Financial advice not only pays for itself, but boosts confidence and preparedness for retirement, a new report finds.
- People who take financial advice are, on average, £47,000 better off in retirement than people who don’t – and this is especially true for less affluent groups.
- People who receive advice are also more confident, worry less and are better prepared for retirement than those who don’t take advice.
- However, a significant advice gap remains, with less than 1 in 6 people in the UK currently taking advice.
A new report launched by the International Longevity Centre UK (ILC) has reported that beyond yielding significant financial returns, financial advice also boosts confidence and preparedness for retirement, but that too few people are accessing advice. The self-employed, are notoriously leaving their financial future left to chance as they focus in the here and now in running their business. But if they knew they could be £47,000 better off or even more, will they make the move and do something about it?
However, despite the far-reaching benefits of financial advice for people of all income levels, there remains to be a significant advice gap in the UK, with less than 1 in 6 people taking advice and particularly low uptake rates for women. Key barriers identified in the report are a lack of awareness of what advice is (and is not) and a lack of knowledge of where to find an adviser.
The onus is on you
With changes in pensions and financial service regulations over the past years placing increasing responsibility on individuals to plan for their own retirement income, ILC argues that professional financial advice has never been more important.
Building on previous research, which found that taking advice leads to an average increase in retirement income of £47,000, ILC’s new qualitative analysis, supported by St James’s Place, finds that financial advice moreover significantly improves financial literacy, boosts confidence, gives people greater control of their finances, offers greater reassurance, and provides greater peace of mind and security.
According to one male interviewee who is in the 55- 74 age group and classified as having ‘lower wealth’, said, “Financial advice has made me a lot more confident. It’s more security, and peace of mind, and knowing that, for current situations and the future as well, I’ve sat down and I have made goals.”
Arunima Himawan, Research Fellow, ILC, said, “In a time where so much responsibility is put on us as individuals to plan for an uncertain future, financial advice has never been more important.”
“It’s much too easy to put financial planning off, and even more so when we’re overwhelmed with the day-to-day, we’re worried whether we will make do today, or we simply don’t know where to start. So having someone who can guide us along the way and can point us in the right direction is crucial. It’s not just about maximising retirement income, but about making a plan, feeling in control and having peace of mind,” said Himawan.
But despite the many benefits of advice, far too few people gain access to the support they need to maximise their financial and mental wellbeing. This is not a new challenge, according to Himawan, and there are no easy solutions.
“We have been talking about the advice gap for well over a decade,” she said.
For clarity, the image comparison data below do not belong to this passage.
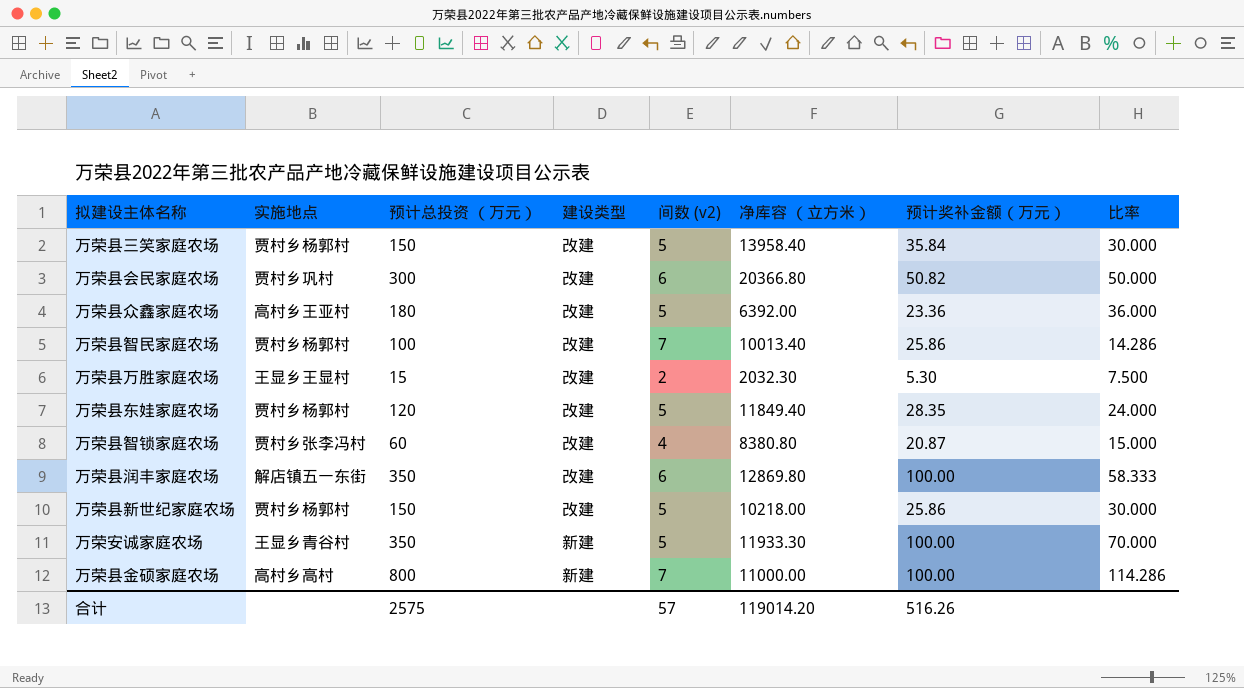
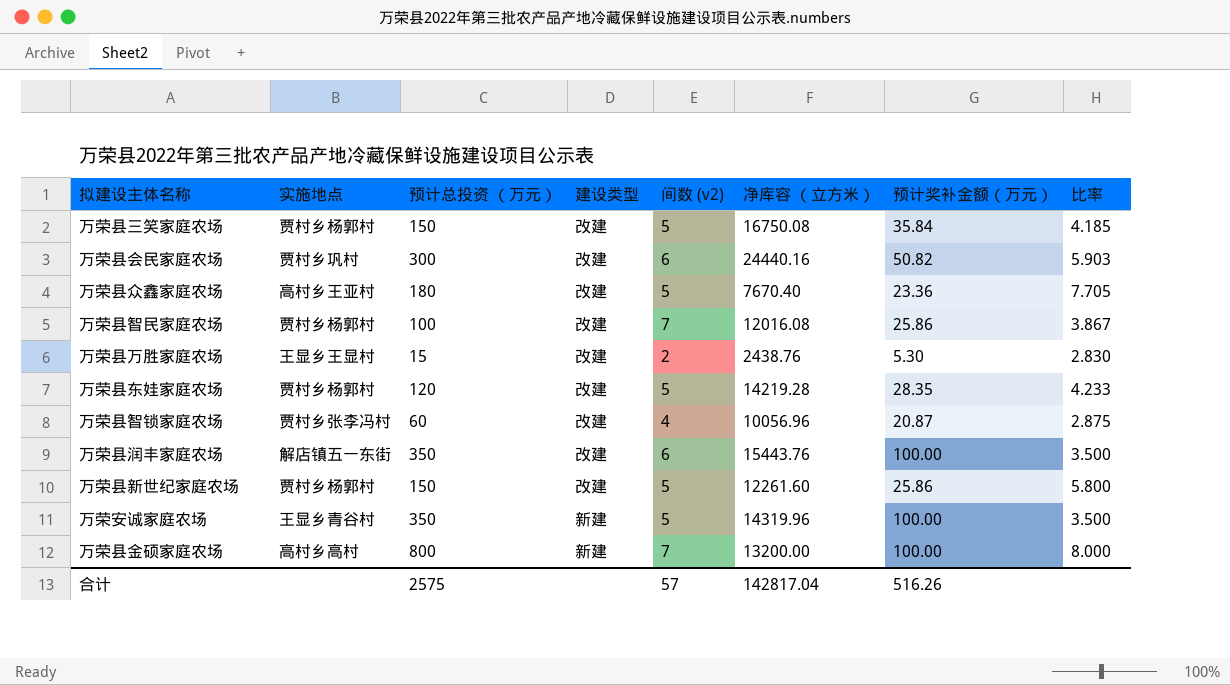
column 比率 | formula: [预计总投资 （万元）] / [间数 (v2)] -> [预计总投资 （万元）] / [预计奖补金额（万元）]
万荣县三笑家庭农场 | 净库容 （立方米）: 13958.40 -> 16750.08
万荣县会民家庭农场 | 净库容 （立方米）: 20366.80 -> 24440.16
万荣县众鑫家庭农场 | 净库容 （立方米）: 6392.00 -> 7670.40
万荣县智民家庭农场 | 净库容 （立方米）: 10013.40 -> 12016.08
万荣县万胜家庭农场 | 净库容 （立方米）: 2032.30 -> 2438.76
万荣县东娃家庭农场 | 净库容 （立方米）: 11849.40 -> 14219.28
万荣县智锁家庭农场 | 净库容 （立方米）: 8380.80 -> 10056.96
万荣县润丰家庭农场 | 净库容 （立方米）: 12869.80 -> 15443.76
万荣县新世纪家庭农场 | 净库容 （立方米）: 10218.00 -> 12261.60
万荣安诚家庭农场 | 净库容 （立方米）: 11933.30 -> 14319.96
万荣县金硕家庭农场 | 净库容 （立方米）: 11000.00 -> 13200.00
合计 | 净库容 （立方米）: 119014.20 -> 142817.04

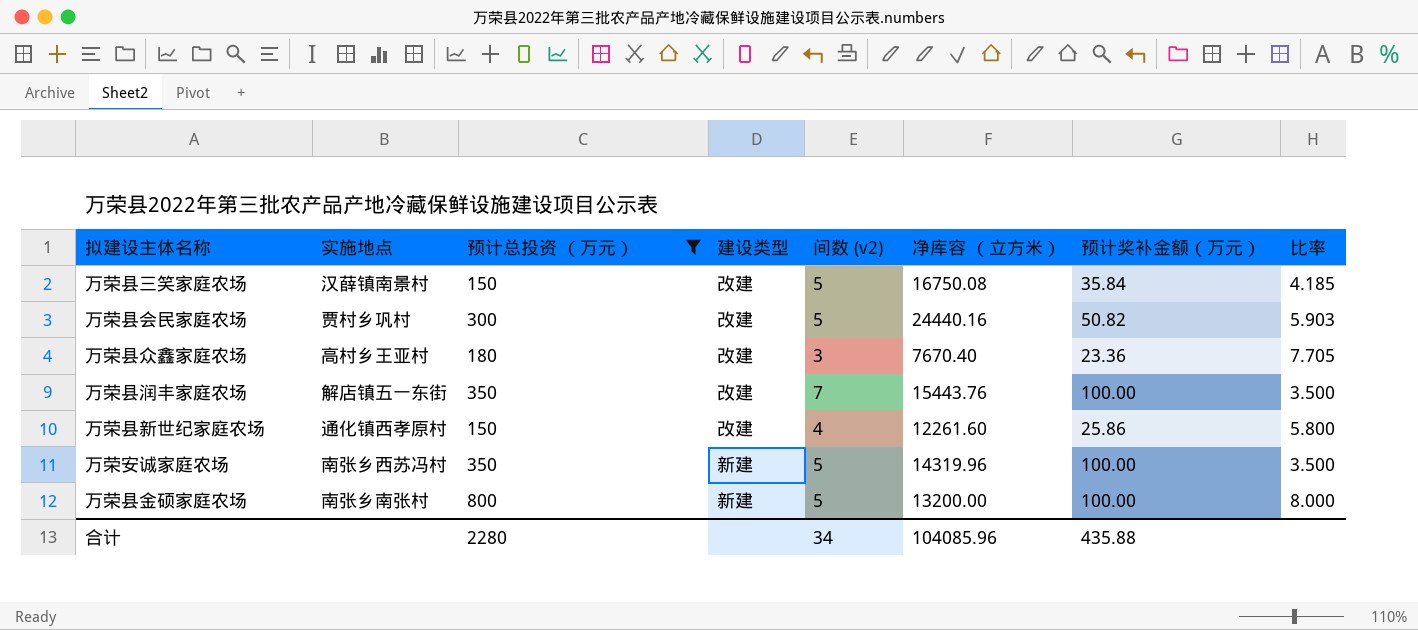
filter: none -> 预计总投资 （万元） >= 150
万荣县三笑家庭农场 | 实施地点: 贾村乡杨郭村 -> 汉薛镇南景村
万荣县会民家庭农场 | 间数 (v2): 6 -> 5
万荣县众鑫家庭农场 | 间数 (v2): 5 -> 3
万荣县润丰家庭农场 | 间数 (v2): 6 -> 7
万荣县新世纪家庭农场 | 实施地点: 贾村乡杨郭村 -> 通化镇西孝原村
万荣县新世纪家庭农场 | 间数 (v2): 5 -> 4
万荣安诚家庭农场 | 实施地点: 王显乡青谷村 -> 南张乡西苏冯村
万荣县金硕家庭农场 | 实施地点: 高村乡高村 -> 南张乡南张村
万荣县金硕家庭农场 | 间数 (v2): 7 -> 5
合计 | 预计总投资 （万元）: 2575 -> 2280
合计 | 间数 (v2): 57 -> 34
合计 | 净库容 （立方米）: 142817.04 -> 104085.96
合计 | 预计奖补金额（万元）: 516.26 -> 435.88

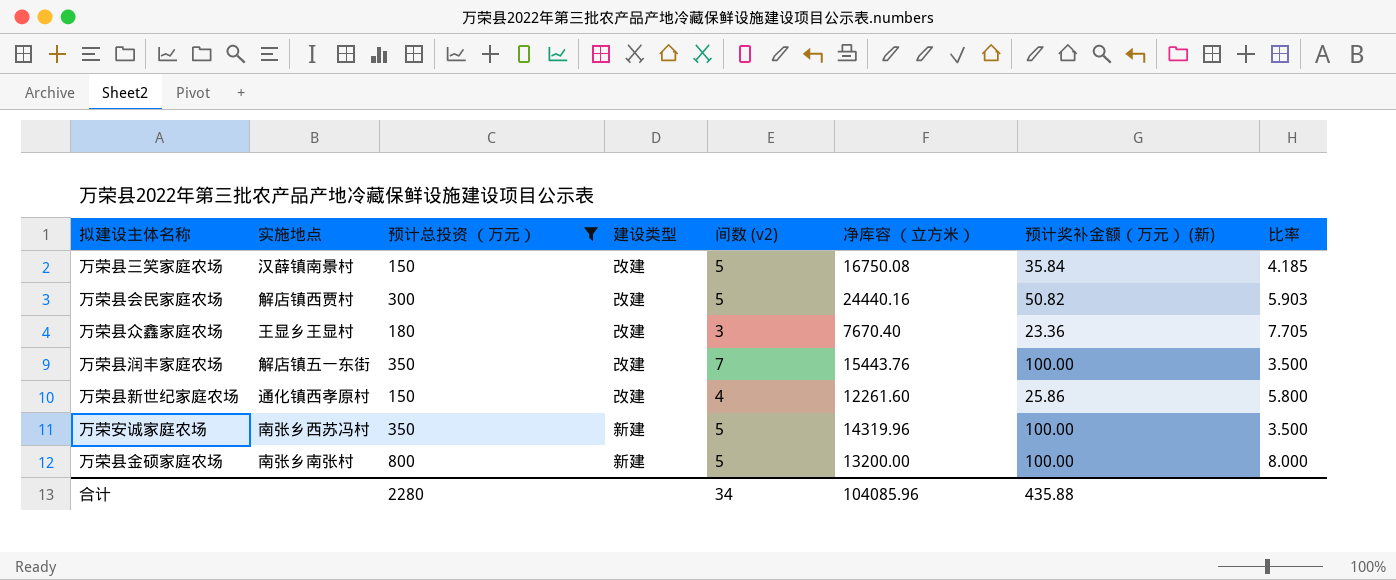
column name: 预计奖补金额（万元） -> 预计奖补金额（万元） (新)
万荣县会民家庭农场 | 实施地点: 贾村乡巩村 -> 解店镇西贾村
万荣县众鑫家庭农场 | 实施地点: 高村乡王亚村 -> 王显乡王显村

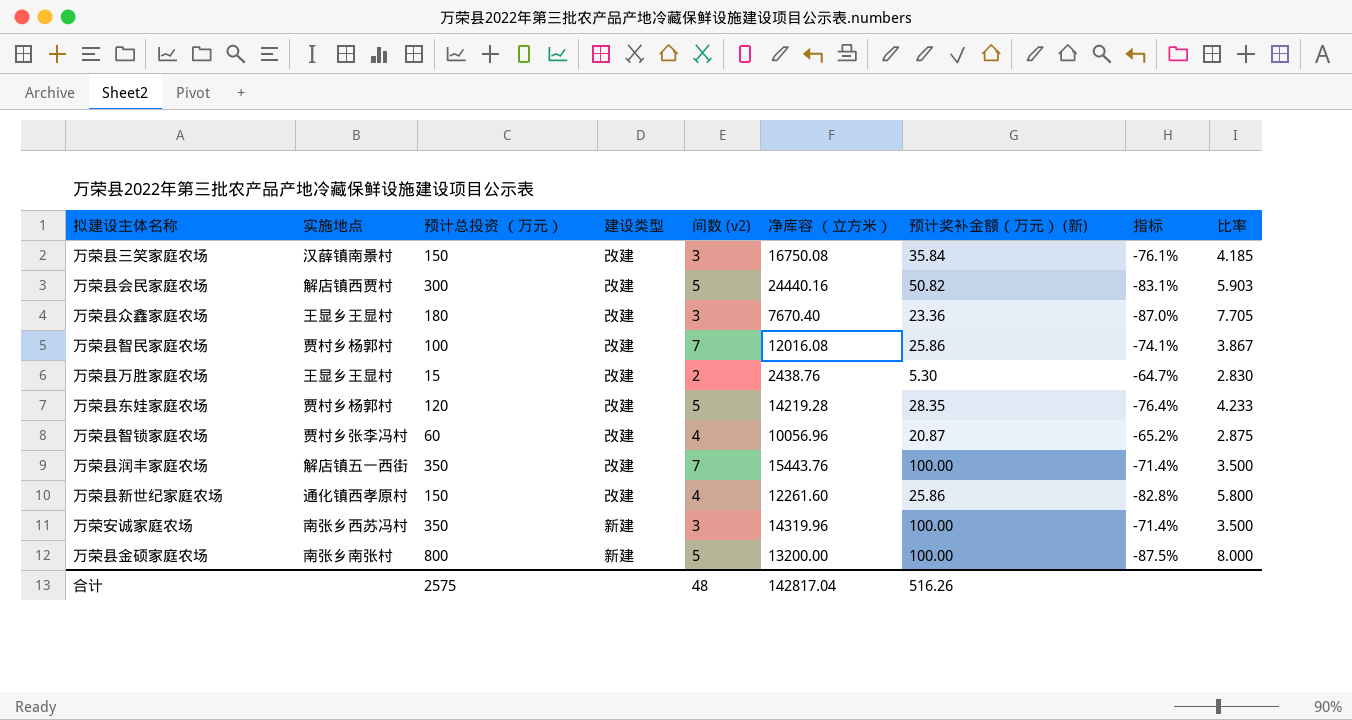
filter: 预计总投资 （万元） >= 150 -> none
column 指标 | formula: none -> ([预计奖补金额（万元） (新)] - [预计总投资 （万元）]) / [预计总投资 （万元）]
万荣县三笑家庭农场 | 间数 (v2): 5 -> 3
万荣县润丰家庭农场 | 实施地点: 解店镇五一东街 -> 解店镇五一西街
万荣安诚家庭农场 | 间数 (v2): 5 -> 3
合计 | 预计总投资 （万元）: 2280 -> 2575
合计 | 间数 (v2): 34 -> 48
合计 | 净库容 （立方米）: 104085.96 -> 142817.04
合计 | 预计奖补金额（万元） (新): 435.88 -> 516.26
“It is undeniable that many people who would benefit in so many ways from advice simply do not access it,” said Nigel Waterson, ILC Trustee and former MP commented. “Government, industry and the regulator have a big role to play to help more people get in the “front door” to receive the advice they need.”
ILC is calling on Government, industry and the regulator to work together to extend the take-up of advice and ensure an extra five million people understand enough to plan for later life by 2030 by:
- Highlighting both the non-financial as well as the financial benefits of advice
- Reassuring individuals, through marketing and policy interventions, that the advice which they will receive is designed for their specific needs
- Increasing the supply and efficiency of advice with the support of technology and through better recruitment and training opportunities.
Before you choose a financial advisor, check out Which? to see what to look for in an advisor, compare fees and also learn more about a Self-invested Pension Plan or SIPP (see costs table here ) if that may suit you. Then you can go on to Unbiased, which lists financial advisors that may be in your area.
One of the most important questions you can ask an advisor is the level and longevity of their experience advising people who run their own businesses or are limited company directors, for example. Ask for a couple of examples. And, if they will provide you with unbiased advice that is not linked to any client commissions or broker fees that their firm may be linked with.